→ WHAT YOU SHOULD DO: If pictures are present, leave them out, and copy the data word for word.

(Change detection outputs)
--- START ---

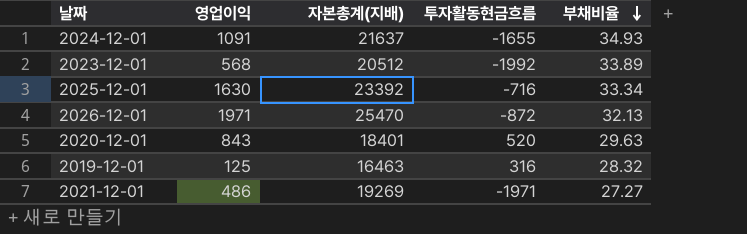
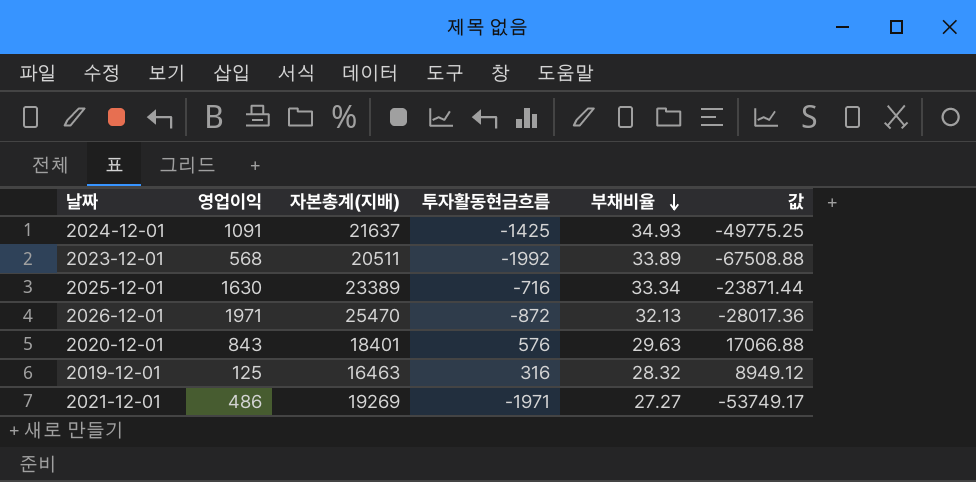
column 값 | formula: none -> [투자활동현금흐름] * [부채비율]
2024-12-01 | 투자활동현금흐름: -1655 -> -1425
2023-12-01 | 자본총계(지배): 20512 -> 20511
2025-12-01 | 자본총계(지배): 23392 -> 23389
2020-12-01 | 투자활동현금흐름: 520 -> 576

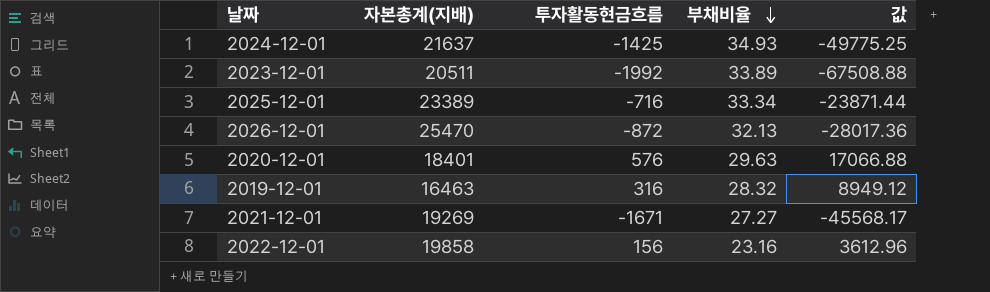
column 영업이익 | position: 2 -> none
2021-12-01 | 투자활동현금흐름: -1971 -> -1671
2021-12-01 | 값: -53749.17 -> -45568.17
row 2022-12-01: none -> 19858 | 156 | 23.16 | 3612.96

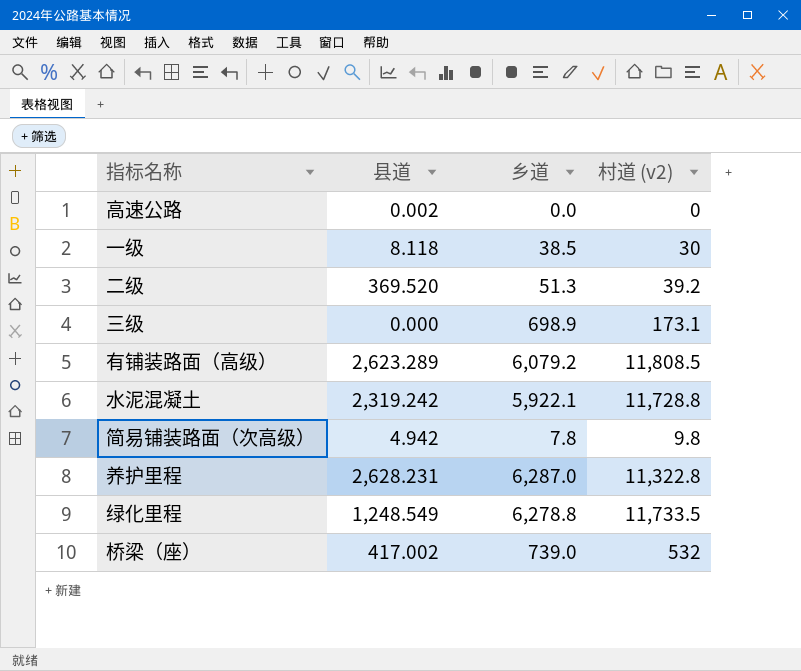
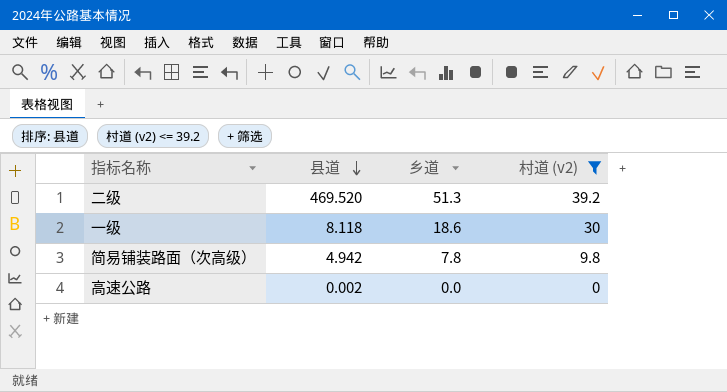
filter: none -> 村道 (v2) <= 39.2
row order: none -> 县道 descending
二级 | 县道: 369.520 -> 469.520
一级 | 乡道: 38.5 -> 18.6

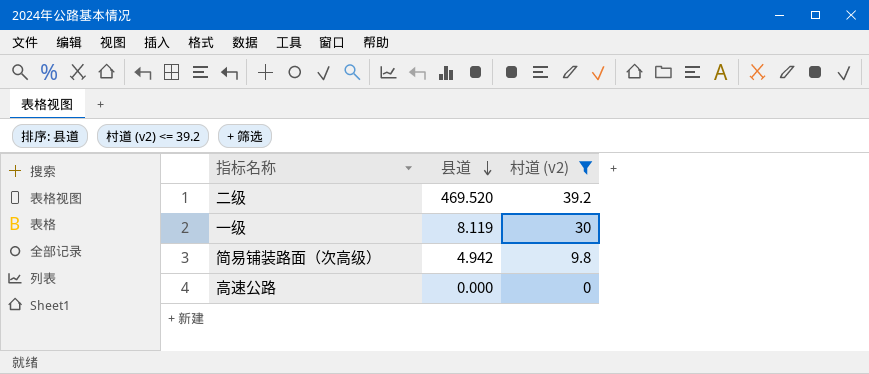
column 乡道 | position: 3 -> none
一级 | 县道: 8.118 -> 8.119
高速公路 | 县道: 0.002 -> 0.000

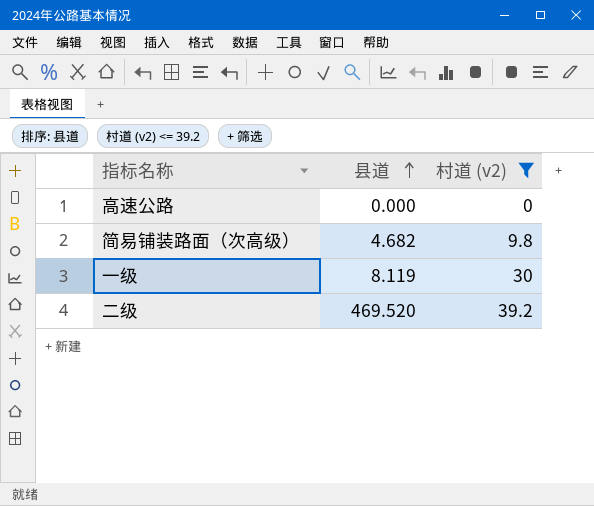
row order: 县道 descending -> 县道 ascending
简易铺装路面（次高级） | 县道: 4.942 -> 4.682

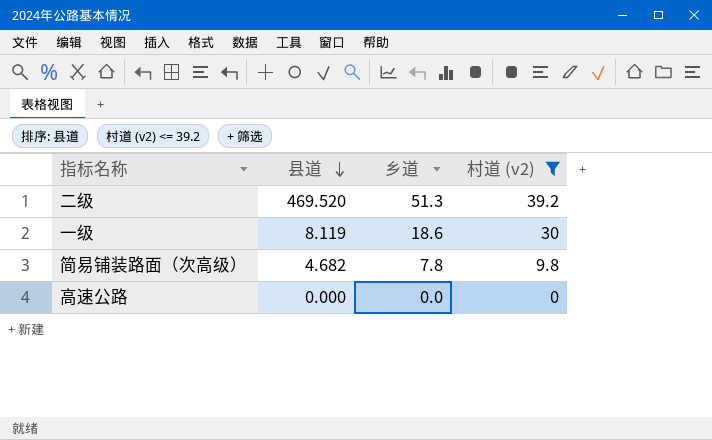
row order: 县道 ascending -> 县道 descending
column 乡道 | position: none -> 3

--- END ---

→ ANSWER TO THIS EXERCISE:
column 값 | formula: none -> [투자활동현금흐름] * [부채비율]
2024-12-01 | 투자활동현금흐름: -1655 -> -1425
2023-12-01 | 자본총계(지배): 20512 -> 20511
2025-12-01 | 자본총계(지배): 23392 -> 23389
2020-12-01 | 투자활동현금흐름: 520 -> 576

column 영업이익 | position: 2 -> none
2021-12-01 | 투자활동현금흐름: -1971 -> -1671
2021-12-01 | 값: -53749.17 -> -45568.17
row 2022-12-01: none -> 19858 | 156 | 23.16 | 3612.96

filter: none -> 村道 (v2) <= 39.2
row order: none -> 县道 descending
二级 | 县道: 369.520 -> 469.520
一级 | 乡道: 38.5 -> 18.6

column 乡道 | position: 3 -> none
一级 | 县道: 8.118 -> 8.119
高速公路 | 县道: 0.002 -> 0.000

row order: 县道 descending -> 县道 ascending
简易铺装路面（次高级） | 县道: 4.942 -> 4.682

row order: 县道 ascending -> 县道 descending
column 乡道 | position: none -> 3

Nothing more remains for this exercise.